L’économie tunisienne traverse une phase de réglage délicate en ce début d’année. Selon les dernières données de l’Indice des prix à la consommation publiées ce jeudi par l’Institut National de la Statistique (INS), le taux d’inflation a grimpé à 5 % au mois de février 2026. Cette progression, bien que légère par rapport au mois de janvier (+0,1 point), masque des réalités disparates selon les secteurs de consommation.
L’alimentation : le principal moteur de la hausse
Le constat est sans appel pour le budget des ménages : c’est l’assiette qui pèse le plus lourd. Le rythme de progression des prix du groupe « Alimentation » s’est accéléré, passant de 5,9 % en janvier à 6,7 % en février.
En regardant de plus près les variations en glissement annuel, certains produits affichent des hausses à deux chiffres qui impactent directement le quotidien des Tunisiens. Les fruits arrivent en tête avec une augmentation spectaculaire de 17,7 %, suivis de près par la viande d’agneau (+16,3 %), le poisson frais (+14 %) et la volaille (+12,8 %). Seule lueur d’espoir dans ce secteur, les huiles alimentaires enregistrent une baisse notable de 10,3 %, offrant un léger répit sur un produit de base essentiel.
Soldes d’hiver : une bouffée d’oxygène pour le secteur textile
Si l’alimentation tire l’indice vers le haut, le secteur de l’habillement joue un rôle de stabilisateur temporaire. Grâce à la saison des soldes d’hiver, le groupe « Habillement et chaussures » a vu son rythme de croissance ralentir, passant de 10 % en janvier à 8,9 % en février.
Sur une base mensuelle, le repli est encore plus flagrant avec une baisse de 4,6 % des prix des articles d’habillement. Les chaussures ont reculé de 4,7 %, tandis que les tissus et accessoires ont suivi la même tendance. Ce phénomène saisonnier a permis de contenir l’inflation globale, évitant un dérapage plus prononcé de l’indice général.

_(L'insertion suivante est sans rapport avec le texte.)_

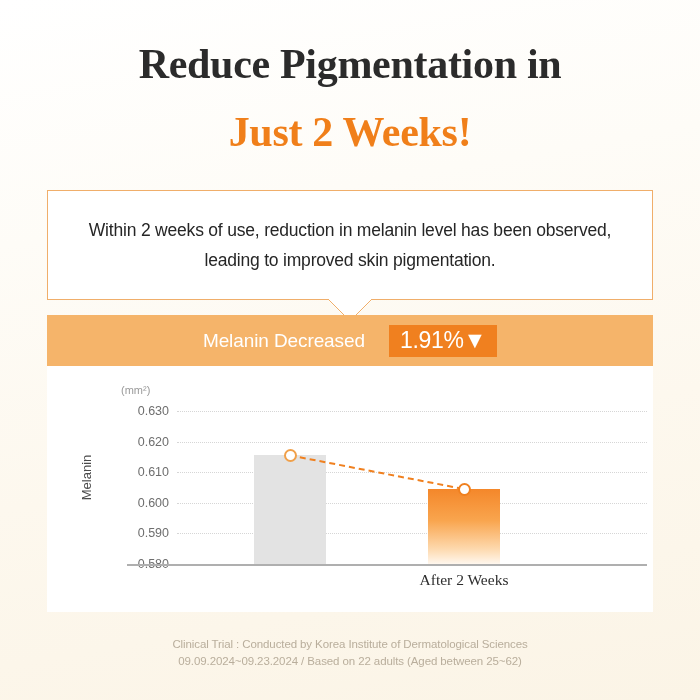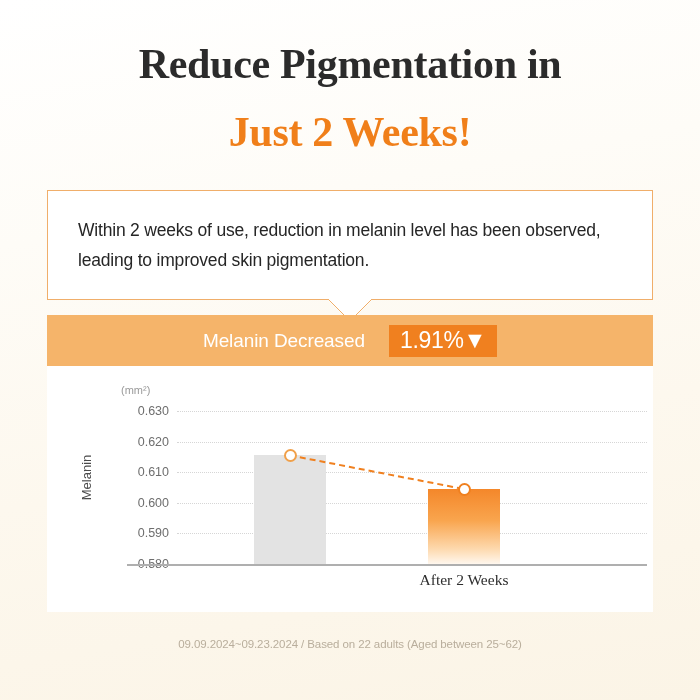--- a/index.html
+++ b/index.html
@@ -59,7 +59,7 @@
     font-size: 17.5px;
     line-height: 30px;
     color: #262626;
-    text-align: left;
+    text-align: center;
     padding: 0 30px;
     letter-spacing: -0.2px;
   }

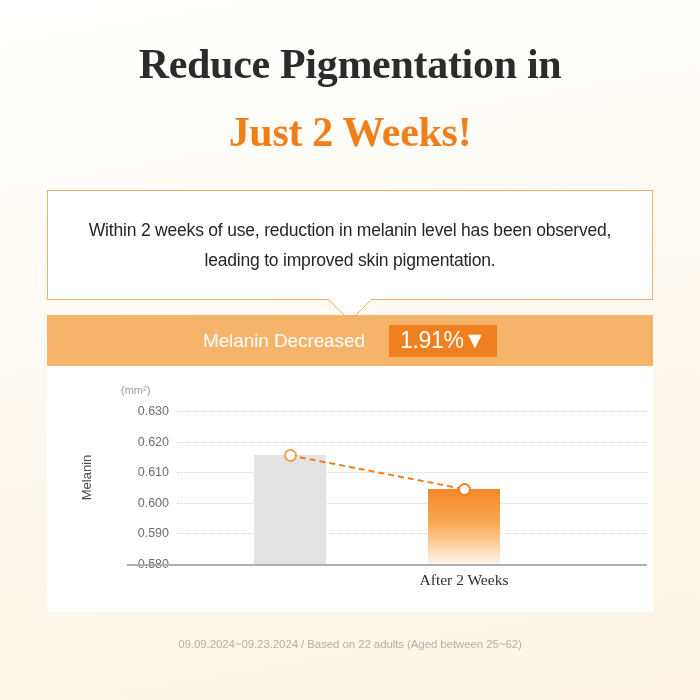--- a/index.html
+++ b/index.html
@@ -272,6 +272,7 @@
 </div>
 
 <div class="footnote">
+  <div>Clinical Trial : Conducted by Korea Institute of Dermatological Sciences</div>
   <div>09.09.2024~09.23.2024 / Based on  22 adults (Aged between 25~62)</div>
 </div>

Services et produits manufacturés : une pression persistante
Au-delà de la consommation courante, d’autres secteurs contribuent activement à l’inflation. Les produits manufacturés affichent une évolution de 4,6 %, portée par les produits d’entretien ménager (+4,8 %). Du côté des services, la hausse de 3,8 % est largement influencée par le secteur du tourisme et de l’hébergement, dont les tarifs ont bondi de 11,3 % sur un an.
Il est intéressant de noter que les contributions les plus fortes à cette inflation globale proviennent des produits manufacturés (1,7 %) et des services (1,3 %). En termes de régime de prix, les « produits libres » (non encadrés par l’État) sont ceux qui tirent les prix vers le haut avec une croissance de 6,1 %, contre seulement 0,8 % pour les produits encadrés.

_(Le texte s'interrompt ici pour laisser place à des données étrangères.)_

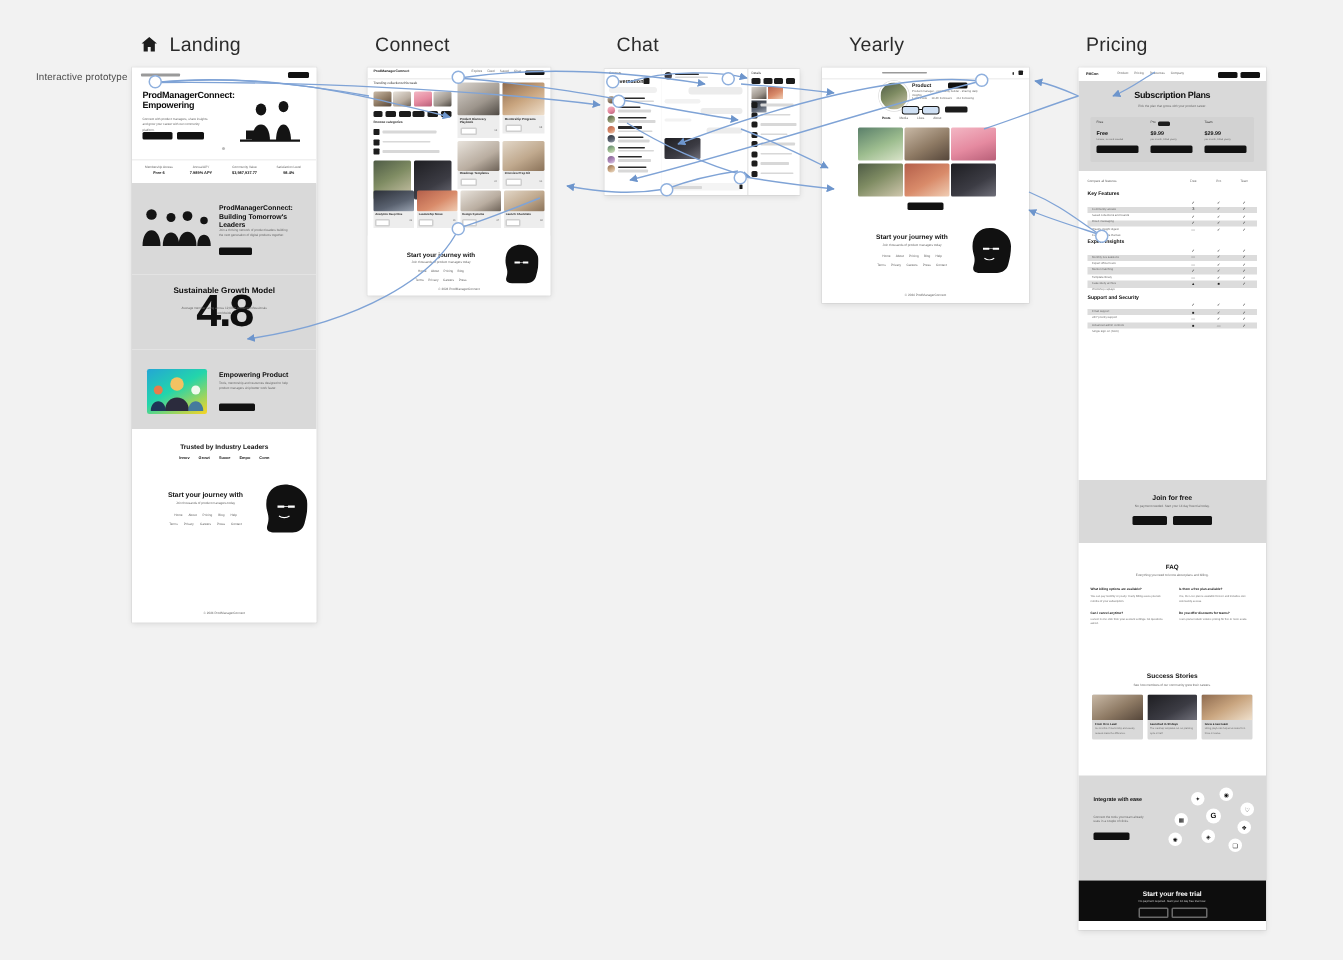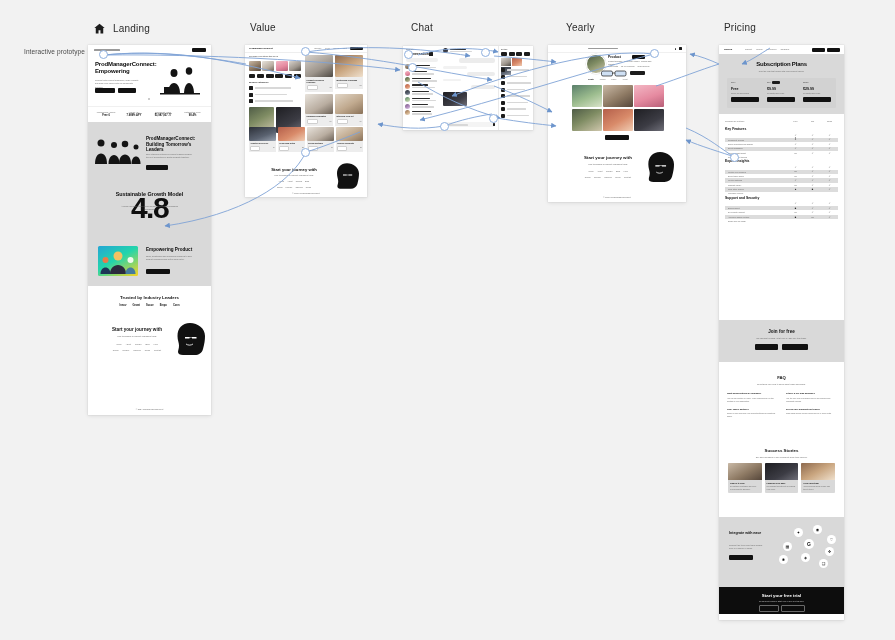--- a/index.html
+++ b/index.html
@@ -16,7 +16,7 @@
   .frame-label{
     position:absolute;
     display:flex;align-items:center;gap:7px;
-    font-size:10px;color:#2b2b2b;letter-spacing:.2px;
+    font-size:13px;color:#2b2b2b;letter-spacing:.2px;
   }
   .home-ic{width:13px;height:13px;display:block;}
   .side-note{

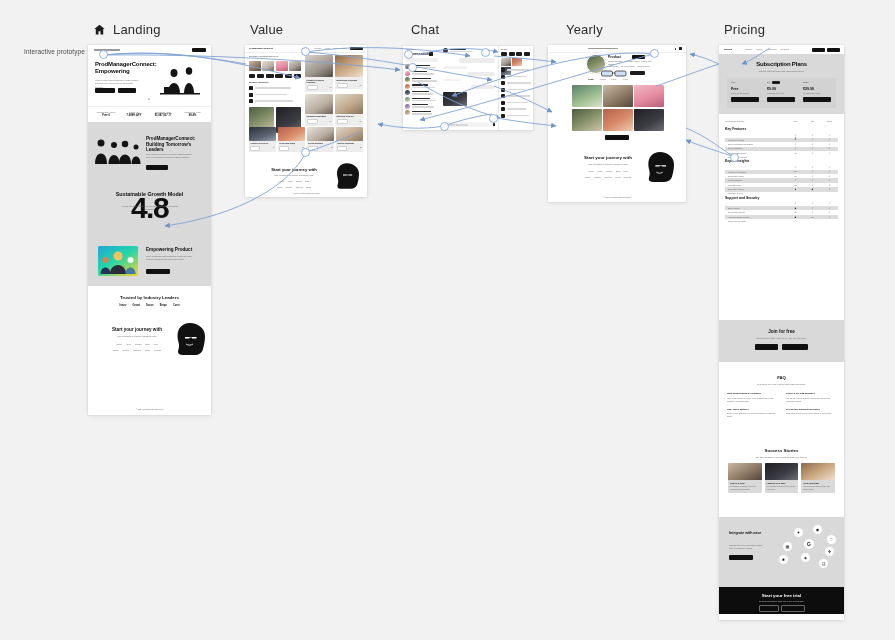--- a/index.html
+++ b/index.html
@@ -90,7 +90,7 @@
     <span>Landing</span>
   </div>
   <div class="frame-label" style="left:250px;top:22px;">
-    <span>Value</span>
+    <span>Connect</span>
   </div>
   <div class="frame-label" style="left:411px;top:22px;">
     <span>Chat</span>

Inflation sous-jacente : un signal encourageant ?
Malgré la hausse du taux global, un indicateur financier clé offre une perspective différente : l’inflation sous-jacente. Ce taux, qui exclut les produits alimentaires et l’énergie (souvent trop volatils), a reculé pour s’établir à 4,6 %, contre 4,9 % le mois précédent.
Ce repli suggère que, hors chocs alimentaires et énergétiques, la pression inflationniste structurelle pourrait commencer à s’atténuer. Toutefois, avec des produits alimentaires « libres » en hausse de 7,6 %, la perception de l’inflation par les citoyens reste dominée par l’augmentation du coût de la vie immédiat et des besoins primaires.